## [Your task]
Write out all the data again, exactly as it stands.

## [Source records]
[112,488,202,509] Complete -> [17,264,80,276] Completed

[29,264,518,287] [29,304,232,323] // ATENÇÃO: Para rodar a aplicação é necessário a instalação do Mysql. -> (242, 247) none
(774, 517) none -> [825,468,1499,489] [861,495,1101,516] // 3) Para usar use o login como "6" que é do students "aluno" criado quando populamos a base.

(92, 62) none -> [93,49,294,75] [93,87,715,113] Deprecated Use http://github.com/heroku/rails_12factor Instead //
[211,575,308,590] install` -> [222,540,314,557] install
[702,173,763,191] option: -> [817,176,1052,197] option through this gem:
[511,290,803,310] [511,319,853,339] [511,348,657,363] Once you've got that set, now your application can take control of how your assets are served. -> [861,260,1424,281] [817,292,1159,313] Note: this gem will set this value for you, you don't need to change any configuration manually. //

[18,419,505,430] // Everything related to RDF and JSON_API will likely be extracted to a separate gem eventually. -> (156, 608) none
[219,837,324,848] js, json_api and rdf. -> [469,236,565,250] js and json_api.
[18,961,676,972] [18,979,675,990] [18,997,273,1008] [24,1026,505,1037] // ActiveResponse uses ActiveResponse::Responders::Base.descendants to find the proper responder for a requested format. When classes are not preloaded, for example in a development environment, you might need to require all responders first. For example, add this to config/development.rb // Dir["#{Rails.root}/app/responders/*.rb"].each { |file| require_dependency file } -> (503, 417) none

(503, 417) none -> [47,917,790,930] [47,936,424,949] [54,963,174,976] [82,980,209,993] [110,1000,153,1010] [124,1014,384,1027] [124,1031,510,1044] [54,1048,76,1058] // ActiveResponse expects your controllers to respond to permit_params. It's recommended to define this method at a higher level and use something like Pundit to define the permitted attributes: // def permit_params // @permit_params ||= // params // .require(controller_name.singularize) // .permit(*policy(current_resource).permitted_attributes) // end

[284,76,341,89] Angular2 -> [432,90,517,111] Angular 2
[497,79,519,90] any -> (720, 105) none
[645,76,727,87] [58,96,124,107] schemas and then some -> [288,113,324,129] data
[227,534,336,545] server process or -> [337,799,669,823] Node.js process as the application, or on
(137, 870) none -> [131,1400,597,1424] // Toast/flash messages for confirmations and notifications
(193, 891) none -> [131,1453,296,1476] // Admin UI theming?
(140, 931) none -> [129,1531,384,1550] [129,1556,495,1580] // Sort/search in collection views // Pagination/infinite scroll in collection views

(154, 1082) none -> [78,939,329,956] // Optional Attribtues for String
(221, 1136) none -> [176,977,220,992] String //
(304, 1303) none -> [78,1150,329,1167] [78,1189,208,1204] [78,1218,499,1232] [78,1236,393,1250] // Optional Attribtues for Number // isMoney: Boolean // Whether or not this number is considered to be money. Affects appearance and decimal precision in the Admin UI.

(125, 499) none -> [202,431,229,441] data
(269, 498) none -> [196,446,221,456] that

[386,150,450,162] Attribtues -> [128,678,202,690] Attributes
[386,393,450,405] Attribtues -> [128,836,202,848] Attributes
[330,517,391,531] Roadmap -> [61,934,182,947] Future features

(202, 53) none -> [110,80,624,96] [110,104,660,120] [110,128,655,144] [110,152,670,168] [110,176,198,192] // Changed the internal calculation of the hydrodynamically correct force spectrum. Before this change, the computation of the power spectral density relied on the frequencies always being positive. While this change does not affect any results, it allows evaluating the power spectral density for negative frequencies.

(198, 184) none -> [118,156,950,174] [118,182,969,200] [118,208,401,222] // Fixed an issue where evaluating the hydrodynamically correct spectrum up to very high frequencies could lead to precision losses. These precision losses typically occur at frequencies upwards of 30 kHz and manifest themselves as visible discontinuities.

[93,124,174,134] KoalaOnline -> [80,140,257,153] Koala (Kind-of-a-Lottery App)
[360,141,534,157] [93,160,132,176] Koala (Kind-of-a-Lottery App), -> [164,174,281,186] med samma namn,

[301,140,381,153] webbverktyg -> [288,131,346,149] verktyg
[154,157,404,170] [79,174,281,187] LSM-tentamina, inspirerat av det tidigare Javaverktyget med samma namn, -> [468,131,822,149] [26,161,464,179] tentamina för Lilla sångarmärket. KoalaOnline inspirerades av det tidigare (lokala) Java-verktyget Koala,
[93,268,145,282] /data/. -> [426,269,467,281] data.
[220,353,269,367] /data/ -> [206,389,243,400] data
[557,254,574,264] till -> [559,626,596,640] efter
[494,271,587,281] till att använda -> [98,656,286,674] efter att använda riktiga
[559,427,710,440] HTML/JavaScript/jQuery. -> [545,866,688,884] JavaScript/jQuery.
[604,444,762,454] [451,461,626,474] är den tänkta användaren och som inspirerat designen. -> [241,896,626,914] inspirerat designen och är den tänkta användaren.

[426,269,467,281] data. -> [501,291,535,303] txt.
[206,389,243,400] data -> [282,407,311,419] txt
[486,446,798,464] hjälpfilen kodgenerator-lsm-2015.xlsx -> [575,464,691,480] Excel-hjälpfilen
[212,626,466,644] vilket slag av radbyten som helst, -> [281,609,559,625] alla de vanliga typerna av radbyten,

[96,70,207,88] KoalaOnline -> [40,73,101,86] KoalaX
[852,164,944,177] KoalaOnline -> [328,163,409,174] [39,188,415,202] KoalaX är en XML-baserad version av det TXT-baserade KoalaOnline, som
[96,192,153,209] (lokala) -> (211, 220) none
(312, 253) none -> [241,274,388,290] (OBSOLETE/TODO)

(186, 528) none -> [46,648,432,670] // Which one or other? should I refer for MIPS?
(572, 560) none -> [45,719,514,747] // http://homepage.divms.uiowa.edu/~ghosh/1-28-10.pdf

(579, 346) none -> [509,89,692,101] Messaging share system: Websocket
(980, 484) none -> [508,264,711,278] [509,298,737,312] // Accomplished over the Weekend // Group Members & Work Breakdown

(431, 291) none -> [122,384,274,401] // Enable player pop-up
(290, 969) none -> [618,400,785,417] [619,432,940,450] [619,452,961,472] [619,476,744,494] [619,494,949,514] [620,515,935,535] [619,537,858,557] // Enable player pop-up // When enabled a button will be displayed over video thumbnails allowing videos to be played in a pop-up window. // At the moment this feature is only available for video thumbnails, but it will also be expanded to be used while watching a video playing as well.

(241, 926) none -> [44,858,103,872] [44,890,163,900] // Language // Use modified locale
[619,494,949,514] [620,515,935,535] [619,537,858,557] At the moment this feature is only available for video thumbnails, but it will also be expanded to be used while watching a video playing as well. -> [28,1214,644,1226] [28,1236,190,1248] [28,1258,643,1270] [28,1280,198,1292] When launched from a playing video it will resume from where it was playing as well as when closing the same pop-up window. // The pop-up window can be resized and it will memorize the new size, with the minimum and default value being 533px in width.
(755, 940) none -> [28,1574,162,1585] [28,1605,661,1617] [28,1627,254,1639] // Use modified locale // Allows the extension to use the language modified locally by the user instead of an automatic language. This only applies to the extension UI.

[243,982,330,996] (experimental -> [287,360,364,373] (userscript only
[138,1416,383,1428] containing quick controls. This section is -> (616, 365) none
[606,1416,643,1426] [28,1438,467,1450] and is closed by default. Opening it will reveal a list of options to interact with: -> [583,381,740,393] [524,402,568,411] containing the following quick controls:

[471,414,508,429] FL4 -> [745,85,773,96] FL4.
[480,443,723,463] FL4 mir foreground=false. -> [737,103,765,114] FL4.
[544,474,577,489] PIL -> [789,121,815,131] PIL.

## [Solution]
[112,488,202,509] Complete -> [17,264,80,276] Completed

[29,264,518,287] [29,304,232,323] // ATENÇÃO: Para rodar a aplicação é necessário a instalação do Mysql. -> (242, 247) none
(774, 517) none -> [825,468,1499,489] [861,495,1101,516] // 3) Para usar use o login como "6" que é do students "aluno" criado quando populamos a base.

(92, 62) none -> [93,49,294,75] [93,87,715,113] Deprecated Use http://github.com/heroku/rails_12factor Instead //
[211,575,308,590] install` -> [222,540,314,557] install
[702,173,763,191] option: -> [817,176,1052,197] option through this gem:
[511,290,803,310] [511,319,853,339] [511,348,657,363] Once you've got that set, now your application can take control of how your assets are served. -> [861,260,1424,281] [817,292,1159,313] Note: this gem will set this value for you, you don't need to change any configuration manually. //

[18,419,505,430] // Everything related to RDF and JSON_API will likely be extracted to a separate gem eventually. -> (156, 608) none
[219,837,324,848] js, json_api and rdf. -> [469,236,565,250] js and json_api.
[18,961,676,972] [18,979,675,990] [18,997,273,1008] [24,1026,505,1037] // ActiveResponse uses ActiveResponse::Responders::Base.descendants to find the proper responder for a requested format. When classes are not preloaded, for example in a development environment, you might need to require all responders first. For example, add this to config/development.rb // Dir["#{Rails.root}/app/responders/*.rb"].each { |file| require_dependency file } -> (503, 417) none

(503, 417) none -> [47,917,790,930] [47,936,424,949] [54,963,174,976] [82,980,209,993] [110,1000,153,1010] [124,1014,384,1027] [124,1031,510,1044] [54,1048,76,1058] // ActiveResponse expects your controllers to respond to permit_params. It's recommended to define this method at a higher level and use something like Pundit to define the permitted attributes: // def permit_params // @permit_params ||= // params // .require(controller_name.singularize) // .permit(*policy(current_resource).permitted_attributes) // end

[284,76,341,89] Angular2 -> [432,90,517,111] Angular 2
[497,79,519,90] any -> (720, 105) none
[645,76,727,87] [58,96,124,107] schemas and then some -> [288,113,324,129] data
[227,534,336,545] server process or -> [337,799,669,823] Node.js process as the application, or on
(137, 870) none -> [131,1400,597,1424] // Toast/flash messages for confirmations and notifications
(193, 891) none -> [131,1453,296,1476] // Admin UI theming?
(140, 931) none -> [129,1531,384,1550] [129,1556,495,1580] // Sort/search in collection views // Pagination/infinite scroll in collection views

(154, 1082) none -> [78,939,329,956] // Optional Attribtues for String
(221, 1136) none -> [176,977,220,992] String //
(304, 1303) none -> [78,1150,329,1167] [78,1189,208,1204] [78,1218,499,1232] [78,1236,393,1250] // Optional Attribtues for Number // isMoney: Boolean // Whether or not this number is considered to be money. Affects appearance and decimal precision in the Admin UI.

(125, 499) none -> [202,431,229,441] data
(269, 498) none -> [196,446,221,456] that

[386,150,450,162] Attribtues -> [128,678,202,690] Attributes
[386,393,450,405] Attribtues -> [128,836,202,848] Attributes
[330,517,391,531] Roadmap -> [61,934,182,947] Future features

(202, 53) none -> [110,80,624,96] [110,104,660,120] [110,128,655,144] [110,152,670,168] [110,176,198,192] // Changed the internal calculation of the hydrodynamically correct force spectrum. Before this change, the computation of the power spectral density relied on the frequencies always being positive. While this change does not affect any results, it allows evaluating the power spectral density for negative frequencies.

(198, 184) none -> [118,156,950,174] [118,182,969,200] [118,208,401,222] // Fixed an issue where evaluating the hydrodynamically correct spectrum up to very high frequencies could lead to precision losses. These precision losses typically occur at frequencies upwards of 30 kHz and manifest themselves as visible discontinuities.

[93,124,174,134] KoalaOnline -> [80,140,257,153] Koala (Kind-of-a-Lottery App)
[360,141,534,157] [93,160,132,176] Koala (Kind-of-a-Lottery App), -> [164,174,281,186] med samma namn,

[301,140,381,153] webbverktyg -> [288,131,346,149] verktyg
[154,157,404,170] [79,174,281,187] LSM-tentamina, inspirerat av det tidigare Javaverktyget med samma namn, -> [468,131,822,149] [26,161,464,179] tentamina för Lilla sångarmärket. KoalaOnline inspirerades av det tidigare (lokala) Java-verktyget Koala,
[93,268,145,282] /data/. -> [426,269,467,281] data.
[220,353,269,367] /data/ -> [206,389,243,400] data
[557,254,574,264] till -> [559,626,596,640] efter
[494,271,587,281] till att använda -> [98,656,286,674] efter att använda riktiga
[559,427,710,440] HTML/JavaScript/jQuery. -> [545,866,688,884] JavaScript/jQuery.
[604,444,762,454] [451,461,626,474] är den tänkta användaren och som inspirerat designen. -> [241,896,626,914] inspirerat designen och är den tänkta användaren.

[426,269,467,281] data. -> [501,291,535,303] txt.
[206,389,243,400] data -> [282,407,311,419] txt
[486,446,798,464] hjälpfilen kodgenerator-lsm-2015.xlsx -> [575,464,691,480] Excel-hjälpfilen
[212,626,466,644] vilket slag av radbyten som helst, -> [281,609,559,625] alla de vanliga typerna av radbyten,

[96,70,207,88] KoalaOnline -> [40,73,101,86] KoalaX
[852,164,944,177] KoalaOnline -> [328,163,409,174] [39,188,415,202] KoalaX är en XML-baserad version av det TXT-baserade KoalaOnline, som
[96,192,153,209] (lokala) -> (211, 220) none
(312, 253) none -> [241,274,388,290] (OBSOLETE/TODO)

(186, 528) none -> [46,648,432,670] // Which one or other? should I refer for MIPS?
(572, 560) none -> [45,719,514,747] // http://homepage.divms.uiowa.edu/~ghosh/1-28-10.pdf

(579, 346) none -> [509,89,692,101] Messaging share system: Websocket
(980, 484) none -> [508,264,711,278] [509,298,737,312] // Accomplished over the Weekend // Group Members & Work Breakdown

(431, 291) none -> [122,384,274,401] // Enable player pop-up
(290, 969) none -> [618,400,785,417] [619,432,940,450] [619,452,961,472] [619,476,744,494] [619,494,949,514] [620,515,935,535] [619,537,858,557] // Enable player pop-up // When enabled a button will be displayed over video thumbnails allowing videos to be played in a pop-up window. // At the moment this feature is only available for video thumbnails, but it will also be expanded to be used while watching a video playing as well.

(241, 926) none -> [44,858,103,872] [44,890,163,900] // Language // Use modified locale
[619,494,949,514] [620,515,935,535] [619,537,858,557] At the moment this feature is only available for video thumbnails, but it will also be expanded to be used while watching a video playing as well. -> [28,1214,644,1226] [28,1236,190,1248] [28,1258,643,1270] [28,1280,198,1292] When launched from a playing video it will resume from where it was playing as well as when closing the same pop-up window. // The pop-up window can be resized and it will memorize the new size, with the minimum and default value being 533px in width.
(755, 940) none -> [28,1574,162,1585] [28,1605,661,1617] [28,1627,254,1639] // Use modified locale // Allows the extension to use the language modified locally by the user instead of an automatic language. This only applies to the extension UI.

[243,982,330,996] (experimental -> [287,360,364,373] (userscript only
[138,1416,383,1428] containing quick controls. This section is -> (616, 365) none
[606,1416,643,1426] [28,1438,467,1450] and is closed by default. Opening it will reveal a list of options to interact with: -> [583,381,740,393] [524,402,568,411] containing the following quick controls:

[471,414,508,429] FL4 -> [745,85,773,96] FL4.
[480,443,723,463] FL4 mir foreground=false. -> [737,103,765,114] FL4.
[544,474,577,489] PIL -> [789,121,815,131] PIL.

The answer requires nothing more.